Web page edit records:

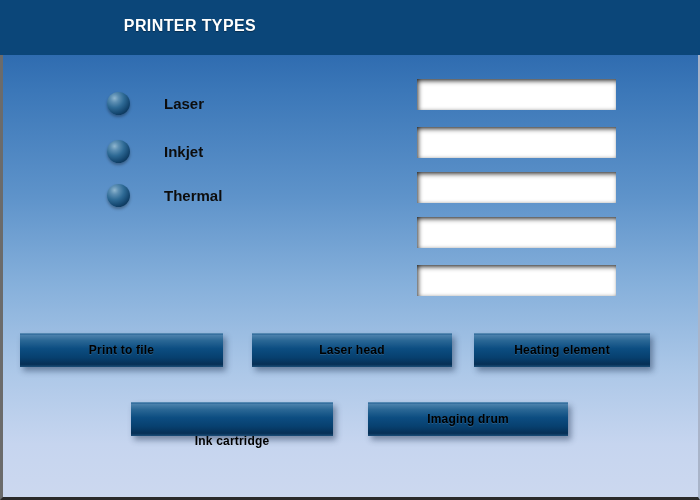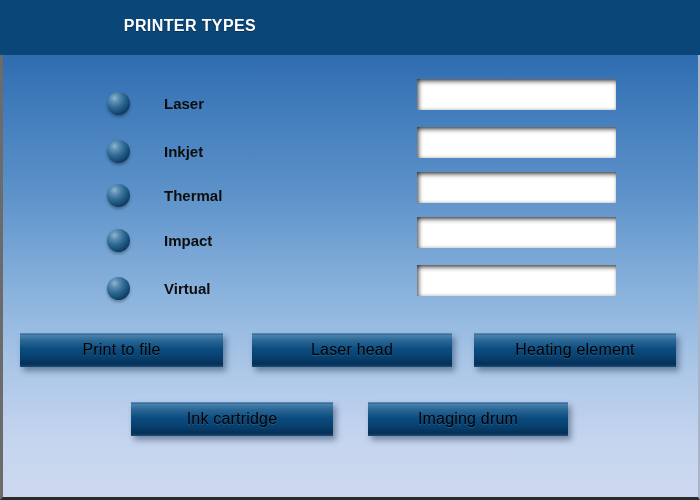--- a/index.html
+++ b/index.html
@@ -173,10 +173,6 @@
     </div>
     <input class="answer-box" type="text" style="top: 117px;" placeholder="">
 
-    <div class="type-row" style="top:172px;">
-      <div class="bullet-sphere"></div>
-      <div class="type-label">Impact</div>
-    </div>
     <input class="answer-box" type="text" style="top: 162px;" placeholder="">
 
     <div class="type-row" style="top:220px;">

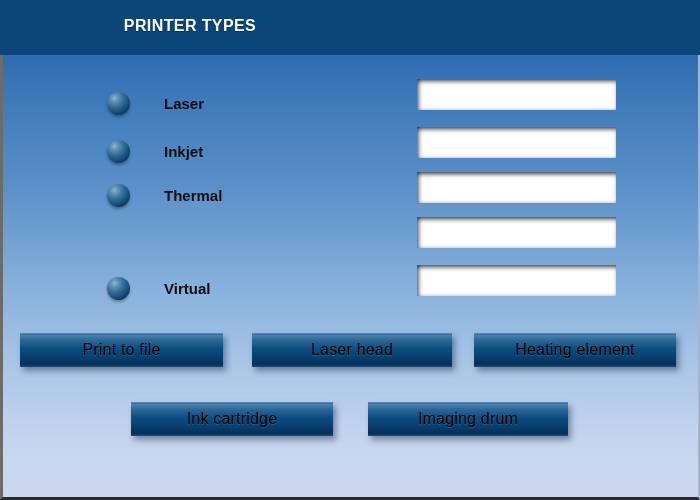--- a/index.html
+++ b/index.html
@@ -175,10 +175,6 @@
 
     <input class="answer-box" type="text" style="top: 162px;" placeholder="">
 
-    <div class="type-row" style="top:220px;">
-      <div class="bullet-sphere"></div>
-      <div class="type-label">Virtual</div>
-    </div>
     <input class="answer-box" type="text" style="top: 210px;" placeholder="">
 
     <div class="ans-btn" style="left:17px; top:278px; width:203px;">

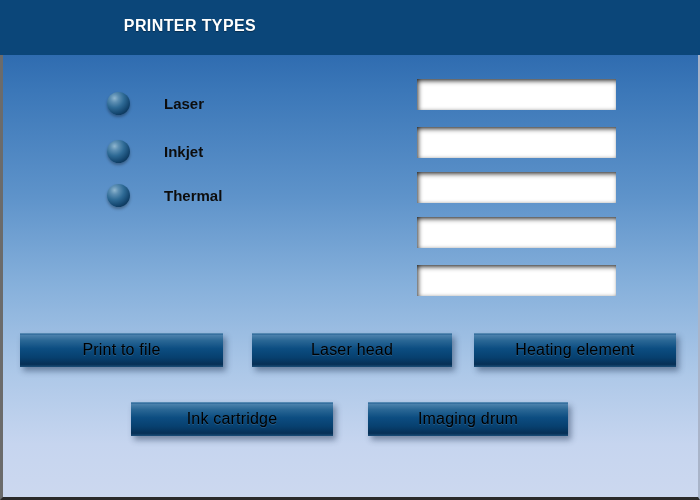--- a/index.html
+++ b/index.html
@@ -124,8 +124,8 @@
     border: none;
     box-sizing: border-box;
     font-family: "Liberation Sans", sans-serif;
-    font-size: 16px;
-    font-weight: normal;
+    font-size: 12px;
+    font-weight: bold;
     color: #000000;
     letter-spacing: 0.2px;
     white-space: nowrap;

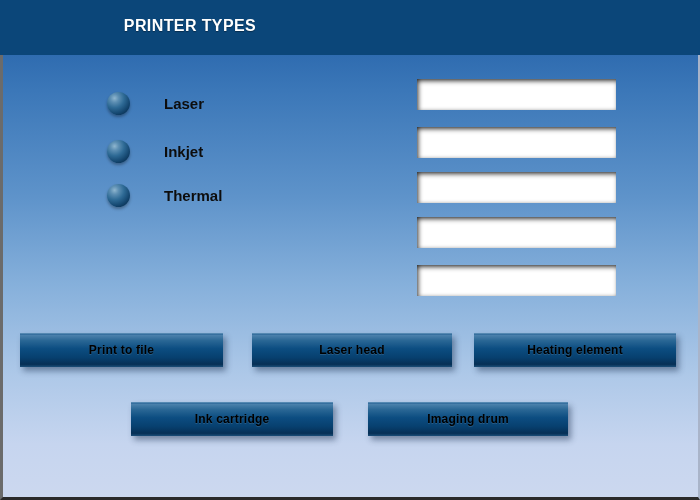--- a/index.html
+++ b/index.html
@@ -185,7 +185,7 @@
       <div style="display:flex;align-items:center;justify-content:center;height:100%;">Laser head</div>
     </div>
 
-    <div class="ans-btn" style="left:471px; top:278px; width:202px;">
+    <div class="ans-btn" style="left:471px; top:278px; width:176px;">
       <div style="display:flex;align-items:center;justify-content:center;height:100%;">Heating element</div>
     </div>
 

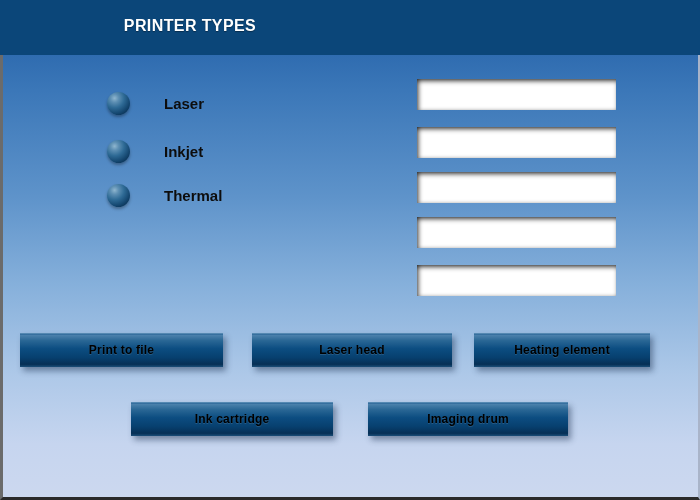--- a/index.html
+++ b/index.html
@@ -190,7 +190,7 @@
     </div>
 
     <div class="ans-btn" style="left:128px; top:347px; width:202px;">
-      <div style="display:flex;align-items:center;justify-content:center;height:100%;">Ink cartridge</div>
+      <div style="display:flex;align-items:center;justify-content:center;height:100%;margin-top:22px;">Ink cartridge</div>
     </div>
 
     <div class="ans-btn" style="left:365px; top:347px; width:200px;">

EXERCISE OBJECTIVE:
Filter the entries and copy out every line with the word "font".

WRITTEN ANSWER:
     font-family: "Liberation Sans", sans-serif;
-    font-size: 16px;
-    font-weight: normal;
+    font-size: 12px;
+    font-weight: bold;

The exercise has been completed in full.